Common pain killers linked to decreased skin cancer risk

Common pain killers linked to decreased skin cancer risk

News and Articles
May 31 2012

By Laura Cowen

Use of nonsteroidal anti-inflammatory drugs (NSAIDs) is associated with a decreased risk for skin cancer, particularly squamous cell carcinoma (SCC) and malignant melanoma (MM), study findings indicate.

“The risk reduction was greatest among long-term and high intensity users, suggesting a cumulative and dose-dependent protective effect,” write Sigrun Alba Johannesdottir (Aarhus University Hospital, Denmark) and co-authors in Cancer.

The researchers explain that NSAIDs have potential cancer-preventive effects by inhibiting cyclo-oxygenase (COX) enzymes, which are involved in carcinogenic processes such as inhibition of apoptosis, immunosuppression, and stimulation of angiogenesis.

Indeed, previous studies have shown that NSAIDs can reduce an individual’s risk for developing some cancers, including colorectal cancer.

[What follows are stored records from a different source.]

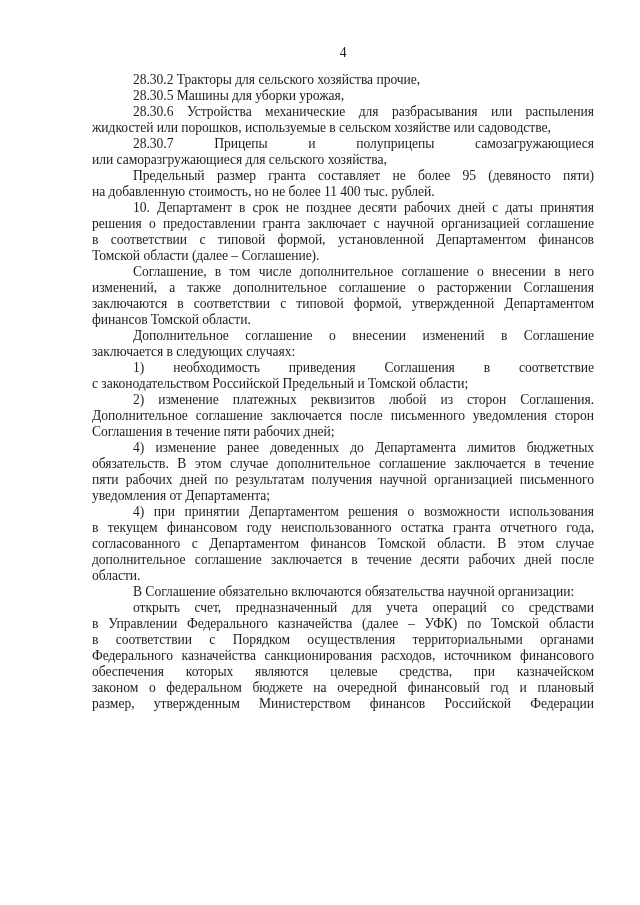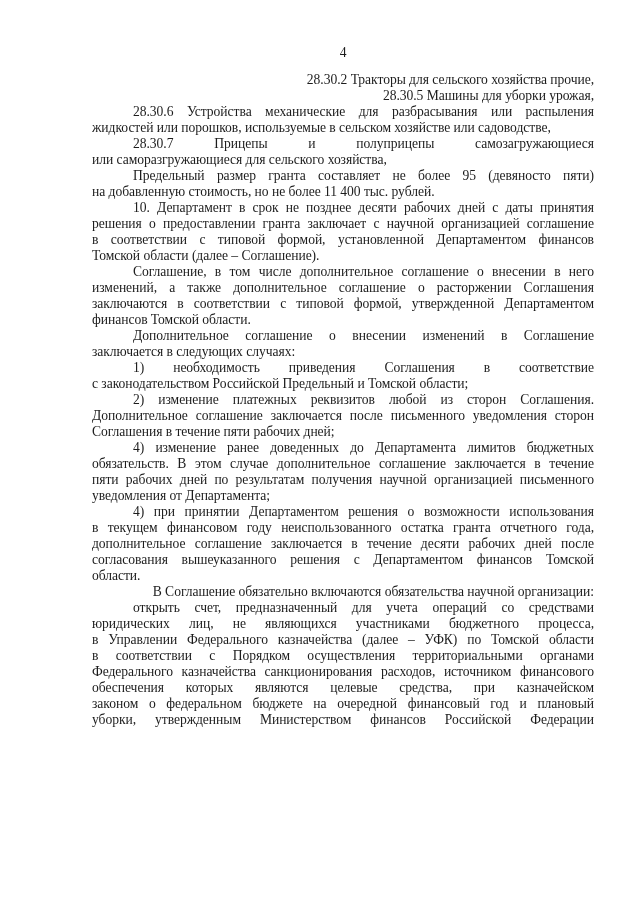--- a/index.html
+++ b/index.html
@@ -36,21 +36,20 @@
   .ln {
     text-align: left;
     overflow: hidden;
   }
   .ln.stretch {
     text-align: justify;
     text-align-last: justify;
   }
   .ln.first {
     padding-left: 41px;
-    text-align: right;
   }
 </style>
 </head>
 <body>
 
 <div class="page">
   <div class="pagenum">4</div>
   <div class="body-text">
       <div class="para">
         <div class="ln first">28.30.2 Тракторы для сельского хозяйства прочие,</div>
@@ -97,31 +96,30 @@
       </div>
       <div class="para">
         <div class="ln first stretch">4) изменение ранее доведенных до Департамента лимитов бюджетных</div>
         <div class="ln stretch">обязательств. В этом случае дополнительное соглашение заключается в течение</div>
         <div class="ln stretch">пяти рабочих дней по результатам получения научной организацией письменного</div>
         <div class="ln">уведомления от Департамента;</div>
       </div>
       <div class="para">
         <div class="ln first stretch">4) при принятии Департаментом решения о возможности использования</div>
         <div class="ln stretch">в текущем финансовом году неиспользованного остатка гранта отчетного года,</div>
+        <div class="ln stretch">согласованного с Департаментом финансов Томской области. В этом случае</div>
         <div class="ln stretch">дополнительное соглашение заключается в течение десяти рабочих дней после</div>
-        <div class="ln stretch">согласования вышеуказанного решения с Департаментом финансов Томской</div>
         <div class="ln">области.</div>
       </div>
       <div class="para">
         <div class="ln first">В Соглашение обязательно включаются обязательства научной организации:</div>
       </div>
       <div class="para">
         <div class="ln first stretch">открыть счет, предназначенный для учета операций со средствами</div>
-        <div class="ln stretch">юридических лиц, не являющихся участниками бюджетного процесса,</div>
         <div class="ln stretch">в Управлении Федерального казначейства (далее – УФК) по Томской области</div>
         <div class="ln stretch">в соответствии с Порядком осуществления территориальными органами</div>
         <div class="ln stretch">Федерального казначейства санкционирования расходов, источником финансового</div>
         <div class="ln stretch">обеспечения которых являются целевые средства, при казначейском</div>
         <div class="ln stretch">законом о федеральном бюджете на очередной финансовый год и плановый</div>
-        <div class="ln stretch">уборки, утвержденным Министерством финансов Российской Федерации</div>
+        <div class="ln stretch">размер, утвержденным Министерством финансов Российской Федерации</div>
       </div>
     </div>
 </div>
 
 </body></html>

In the present study, Johannesdottir and team examined whether orally administered aspirin, other nonselective NSAIDs, or COX-2 inhibitors are associated with reduced incidence of SCC, MM, and basal cell carcinoma (BCC).

They analyzed medical records from northern Denmark from 1991 through 2009, and identified 1974 cases of SCC, 13,316 cases of BCC, and 3242 cases of MM. They compared information, including prescription data, from these patients with information from 178,655 individuals without skin cancer matched to each case by age, gender, and county of residence.

The researchers report that individuals who filled more than two prescriptions for NSAIDs (ever users) had a 15% decreased risk for developing SCC and a 13% decreased risk for developing MM compared with those who filled two or fewer prescriptions (nonusers) for the medications.

The magnitude of the associations depended on the duration and intensity of use, with long-term use (≥7 years) and high-intensity use (>25% prescription coverage during the total duration of use), particularly in combination, associated with the strongest risk reductions. Specifically, long-term, high-intensity users of any NSAIDs had a 35% reduced risk for SCC and a 46% reduced risk for MM compared with nonusers.

Ever users of NSAIDs did not have a decreased risk for developing BCC overall, but long-term and high-intensity users did have a 15% and 21% reduced risk, respectively, for developing this type of cancer on less-exposed sites (body areas other than the head and neck).

The researchers note that the risk reductions they observed were driven primarily by the use of nonselective NSAIDs and older COX-2 inhibitors (diclofenac, etodolac, and meloxicam).

“Given the high skin cancer incidence and the widespread and frequent use of NSAIDs, a preventive effect of these agents may have important public health implications,” Johannesdottir and co-authors conclude.